November 18, 2018, 3:30 pm

Asset Management Competence – Implementing ISO 55000

Asset Management Competence Implementing ISO55000So far in this series we have tackled the key requirements for successfully implementing ISO 55000 relating to documentation and management processes.  Now we turn our attention to ISO 55001’s requirements in terms of Asset Management competence.

This is the ninth in a series of 13 articles on Implementing ISO 55000.  If you want to get notified of the release of the next articles, Subscribe to our Newsletter here.

The complete series includes:

 

ISO 55001 and Asset Management Competence

ISO 55001 contains a requirement for organisations to ensure that they:

  • Understand the competences required of individuals involved in managing their assets and periodically review and update these
  • Ensure that those individuals have the required competences
  • Understand any competence gaps that exist, and have plans and processes in place for bridging those gaps, and
  • Maintain adequate records to demonstrate that required competences are held.

These are fairly general requirements, and do not provide much guidance regarding how to go about ensuring that these are met.  The intent of this article is to help to fill that gap.

We consider that the following framework is useful in providing guidance regarding the competences required.

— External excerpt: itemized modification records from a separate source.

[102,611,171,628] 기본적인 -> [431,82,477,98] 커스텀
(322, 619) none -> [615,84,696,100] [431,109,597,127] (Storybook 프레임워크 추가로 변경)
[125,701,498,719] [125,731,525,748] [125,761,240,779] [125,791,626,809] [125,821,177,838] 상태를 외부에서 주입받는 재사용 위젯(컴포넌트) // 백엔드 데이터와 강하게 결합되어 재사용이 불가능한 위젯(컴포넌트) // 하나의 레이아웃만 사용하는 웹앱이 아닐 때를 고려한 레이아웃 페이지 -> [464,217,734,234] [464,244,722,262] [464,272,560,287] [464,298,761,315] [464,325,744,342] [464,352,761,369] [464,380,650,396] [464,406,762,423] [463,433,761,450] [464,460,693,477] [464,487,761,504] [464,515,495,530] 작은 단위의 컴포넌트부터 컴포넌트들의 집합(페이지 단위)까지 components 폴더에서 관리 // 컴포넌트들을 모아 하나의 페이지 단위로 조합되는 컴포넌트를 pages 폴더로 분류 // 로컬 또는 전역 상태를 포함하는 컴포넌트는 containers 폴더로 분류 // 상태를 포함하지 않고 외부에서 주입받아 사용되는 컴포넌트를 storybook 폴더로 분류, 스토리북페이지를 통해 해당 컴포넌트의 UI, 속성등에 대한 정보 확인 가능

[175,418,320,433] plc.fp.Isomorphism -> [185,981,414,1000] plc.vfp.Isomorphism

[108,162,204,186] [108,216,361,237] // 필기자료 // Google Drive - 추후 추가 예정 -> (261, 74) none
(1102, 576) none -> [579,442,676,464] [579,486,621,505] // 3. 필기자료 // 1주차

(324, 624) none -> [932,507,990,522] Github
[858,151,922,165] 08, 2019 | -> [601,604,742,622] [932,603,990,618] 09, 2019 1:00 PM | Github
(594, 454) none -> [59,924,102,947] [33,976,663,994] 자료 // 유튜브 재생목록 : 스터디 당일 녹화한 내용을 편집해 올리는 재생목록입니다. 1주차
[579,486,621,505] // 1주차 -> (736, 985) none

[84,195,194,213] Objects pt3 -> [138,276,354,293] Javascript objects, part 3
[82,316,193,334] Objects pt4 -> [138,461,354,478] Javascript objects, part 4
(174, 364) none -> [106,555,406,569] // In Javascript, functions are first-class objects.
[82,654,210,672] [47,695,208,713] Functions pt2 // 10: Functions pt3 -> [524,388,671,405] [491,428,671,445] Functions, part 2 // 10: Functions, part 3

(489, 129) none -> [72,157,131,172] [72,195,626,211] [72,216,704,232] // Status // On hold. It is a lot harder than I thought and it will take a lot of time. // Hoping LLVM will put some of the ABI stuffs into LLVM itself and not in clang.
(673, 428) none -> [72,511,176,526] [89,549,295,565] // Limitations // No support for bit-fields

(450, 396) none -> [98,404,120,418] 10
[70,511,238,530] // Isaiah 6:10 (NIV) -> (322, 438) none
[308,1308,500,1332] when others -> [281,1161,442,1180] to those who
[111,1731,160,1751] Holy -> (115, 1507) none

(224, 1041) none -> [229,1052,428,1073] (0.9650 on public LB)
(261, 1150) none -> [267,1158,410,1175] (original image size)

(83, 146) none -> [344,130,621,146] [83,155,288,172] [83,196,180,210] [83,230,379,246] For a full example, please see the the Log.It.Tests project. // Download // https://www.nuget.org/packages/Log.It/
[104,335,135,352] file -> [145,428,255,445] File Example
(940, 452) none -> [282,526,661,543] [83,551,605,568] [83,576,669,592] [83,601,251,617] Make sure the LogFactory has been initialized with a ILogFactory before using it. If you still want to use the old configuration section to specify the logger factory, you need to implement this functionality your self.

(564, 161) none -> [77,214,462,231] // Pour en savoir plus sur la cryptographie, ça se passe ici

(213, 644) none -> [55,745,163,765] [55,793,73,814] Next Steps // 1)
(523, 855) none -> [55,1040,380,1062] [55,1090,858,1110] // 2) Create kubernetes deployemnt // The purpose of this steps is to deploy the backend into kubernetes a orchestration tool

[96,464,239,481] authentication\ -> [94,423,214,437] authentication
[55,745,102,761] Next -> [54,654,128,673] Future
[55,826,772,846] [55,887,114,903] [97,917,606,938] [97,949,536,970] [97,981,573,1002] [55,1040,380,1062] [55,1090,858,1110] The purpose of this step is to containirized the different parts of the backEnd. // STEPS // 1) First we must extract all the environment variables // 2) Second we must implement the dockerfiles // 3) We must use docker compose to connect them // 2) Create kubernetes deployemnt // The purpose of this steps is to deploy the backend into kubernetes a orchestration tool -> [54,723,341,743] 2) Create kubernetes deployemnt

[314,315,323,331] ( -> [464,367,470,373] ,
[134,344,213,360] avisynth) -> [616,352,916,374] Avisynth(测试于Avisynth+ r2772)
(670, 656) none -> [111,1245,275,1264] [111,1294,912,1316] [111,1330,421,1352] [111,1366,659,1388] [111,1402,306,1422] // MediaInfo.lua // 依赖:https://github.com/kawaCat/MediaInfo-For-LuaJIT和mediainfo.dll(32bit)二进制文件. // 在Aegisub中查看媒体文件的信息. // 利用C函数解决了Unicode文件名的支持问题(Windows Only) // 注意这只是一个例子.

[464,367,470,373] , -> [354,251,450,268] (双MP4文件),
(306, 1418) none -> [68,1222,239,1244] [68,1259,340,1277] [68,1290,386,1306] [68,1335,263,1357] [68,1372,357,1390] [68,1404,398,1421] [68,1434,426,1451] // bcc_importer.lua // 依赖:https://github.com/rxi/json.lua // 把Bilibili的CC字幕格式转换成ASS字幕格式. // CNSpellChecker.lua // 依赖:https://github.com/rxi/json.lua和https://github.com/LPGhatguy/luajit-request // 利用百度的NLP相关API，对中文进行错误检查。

Asset Management Competence Chart

We discussed the key Asset Management processes in the previous article in this series.  The key steps in each of these processes should be mapped using standard Business Process mapping techniques, and for each of these steps, it should be determined who is Responsible for performing the activity, who is Accountable for ensuring that it is done, who needs to be Consulted as part of the activity, and who should be Informed of the outcome.  This is typically done in a RACI chart.  For more on RACI charts, see here.  Doing this then allows you to consolidate all of the Asset Management activities that are performed by each role or position, which then makes it easier for you to identify the competences required by each role in order to successfully perform that activity.

 

What Asset Management Competences are Required?

If you are looking for a starting point to assist you to identify the competences required for each role, there are two possible sources.  The first of these is the Institute of Asset Management (IAM) Competence Framework.  Initially developed to align with the requirements of PAS 55, this was updated following the release of ISO 55001:2014 to ensure that it aligned with the terminology contained within that document.  The framework is available from https://theiam.org/CF, and is freely available to download if you first register as an affiliate of the IAM (which is free of charge).

The framework is based around seven key Asset Management “roles”, specifically:

  1. Policy development
  2. Strategy development
  3. Asset management planning
  4. Implement asset management plans
  5. Asset management capability development
  6. Risk management and performance improvement
  7. Asset knowledge management

It then assigns one or more “competence units” to each role.  There are 27 competence units in total, and these have titles such as:

  • Develop the AM strategy
  • Create and acquire assets
  • Etc.

Each of these competence units are then broken down further into 153 elements of competence which provide more detailed guidance, and have titles such as:

  • Develop key strategies for the overall system, asset portfolios and/or asset groups that support strategic aims and objectives
  • Develop (asset) design specifications to achieve optimum customer, business and life-cycle requirements

The IAM framework outlines the generic knowledge and understanding requirements associated with each role, and forms the foundation on which the IAM’s Endorsed Trainer scheme is based.  It also has been used to shape the requirements for achievement of IAM’s Certificate and Diploma in Asset Management.  In doing so, it provides a very useful contribution allowing you to better understand the Asset Management competences that may be required in your organisation.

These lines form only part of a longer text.